Les communistes veulent le monopole de la vérité, le monopole d'aimer la patrie, cela n'est pas possible. Tout un mécanisme d'information, de propagande, de presse puissant de tout un régime ne peut pas maîtriser les écrits de plus de 100 pages de Ha Si Phu et l'on doit utiliser même la violence des prisons.
La répression ne conduit pas à tout moment seulement à la peur, mais aussi elle crée des colères et des protestations. Gouverner par la peur n'est pas un moyen durable. Tous les régimes dictatorials de ce monde en ont fait l'expérience et ont tous échoué à la fin. Les communistes qui, dans une étape, ont lutté pour l'indépendance du peuple et la justice sociale doivent le savoir plus que tout autre.

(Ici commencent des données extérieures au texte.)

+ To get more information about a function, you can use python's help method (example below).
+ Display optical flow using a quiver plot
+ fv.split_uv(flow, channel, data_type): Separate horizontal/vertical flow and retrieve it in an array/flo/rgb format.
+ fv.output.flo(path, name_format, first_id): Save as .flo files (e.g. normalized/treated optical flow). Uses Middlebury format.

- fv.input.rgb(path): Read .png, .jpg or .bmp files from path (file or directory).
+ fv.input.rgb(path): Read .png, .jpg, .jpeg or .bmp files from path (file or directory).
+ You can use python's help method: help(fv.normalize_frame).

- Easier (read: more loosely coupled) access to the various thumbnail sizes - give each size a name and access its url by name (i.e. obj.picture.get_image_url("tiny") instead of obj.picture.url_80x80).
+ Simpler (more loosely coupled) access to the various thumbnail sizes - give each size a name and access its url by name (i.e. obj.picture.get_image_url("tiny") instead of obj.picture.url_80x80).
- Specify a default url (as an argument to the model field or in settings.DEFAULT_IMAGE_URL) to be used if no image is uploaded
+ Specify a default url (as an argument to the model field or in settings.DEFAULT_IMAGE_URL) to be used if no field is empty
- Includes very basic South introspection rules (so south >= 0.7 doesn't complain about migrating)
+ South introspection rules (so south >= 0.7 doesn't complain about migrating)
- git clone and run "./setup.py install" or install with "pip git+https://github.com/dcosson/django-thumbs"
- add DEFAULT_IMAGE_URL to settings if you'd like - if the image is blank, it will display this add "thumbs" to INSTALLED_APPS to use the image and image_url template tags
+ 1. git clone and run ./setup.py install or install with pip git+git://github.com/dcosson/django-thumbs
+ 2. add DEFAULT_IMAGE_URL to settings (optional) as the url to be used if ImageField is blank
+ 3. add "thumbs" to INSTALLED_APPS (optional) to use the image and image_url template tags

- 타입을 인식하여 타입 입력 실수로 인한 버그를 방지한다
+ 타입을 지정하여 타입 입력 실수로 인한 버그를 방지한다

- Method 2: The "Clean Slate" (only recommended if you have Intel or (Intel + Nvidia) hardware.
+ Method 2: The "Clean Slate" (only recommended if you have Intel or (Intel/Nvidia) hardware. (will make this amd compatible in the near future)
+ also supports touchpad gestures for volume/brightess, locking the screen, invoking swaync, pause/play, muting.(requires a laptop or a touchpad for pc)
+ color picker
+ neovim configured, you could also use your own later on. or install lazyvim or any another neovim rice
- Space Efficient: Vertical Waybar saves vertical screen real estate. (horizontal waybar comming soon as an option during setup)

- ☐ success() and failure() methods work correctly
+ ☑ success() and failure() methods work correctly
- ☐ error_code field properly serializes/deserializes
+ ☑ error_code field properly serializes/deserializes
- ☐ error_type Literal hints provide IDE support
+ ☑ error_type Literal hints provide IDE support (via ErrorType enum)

Je crois que, parmi les communistes actuellement au pouvoir, il existe toujours certains qui ont une conscience, qui aiment sincèrement la patrie. Je crois que, parmi les intellectuels dans l'appareil du pouvoir, des artistes écrivains, journalistes du système littéraire et artistique, du système d'information et de presse du gouvernement, il existe toujours actuellement des gens qui veulent vraiment la liberté de création, de pensée, de parole, de presse et d'édition.
Ceux ci prendront la parole et exposeront leur attitude sur le cas de Ha Si Phu, parce que ce dernier est devenu le symbole d'intelligence et de liberté de pensée en cours d'enfouissement.
Quoique la patrie vietnamienne reste encore pauvre et arriérée, malgré l'époque de l'économie de marché, l'homme n'est décidément pas seulement un animal économique. Qu'on soit à l'Est ou à l'Ouest, avec n'importe quelle spécialité, un pays qui parle de respect des droits de l'homme mais ne respecte pas la liberté de pensée et les droits démocratiques du peuple, en réalité ne considère l'homme que comme un animal, à quoi bon de parler de stratégie de développement pour l'homme.
Ha Si Phu croit à la loi de l'Histoire et n'accepte par l'attitude de se mettre à côté ou de s'asseoir pour attendre. Il croit en l'homme et l'intelligence, c'est pourquoi il a accumulé toute son énergie et son ardeur dans ses écrits. Il pense que, élever la connaissance de la masse est un problème fondamental pour changer la situation pour un temps durable. Il s'engage mais ne fait pas de politique en professionnel.
Il ne fait que raisonner, exposer son opinion, analyser la situation d'une façon perspicace, tranchante et courageuse. Il propose des solutions, l'issue pour le pays et même pour le parti communiste au pouvoir, tout simplement parce qu'il est vraiment peiné et anxieux pour le sort du pays.
Ha Si Phu est le symbole de l'intelligence, de la liberté de pensée dans la nouvelle période du pays et de l'époque. Réprimer Ha Si Phu et ceux qui luttent pour la liberté et la démocratie apparaît comme un signe de dégénérescence en remontant en contre-courant de l'Histoire, et un signe d'affaiblissement d'un régime qui n'a plus de légitimité pour exister.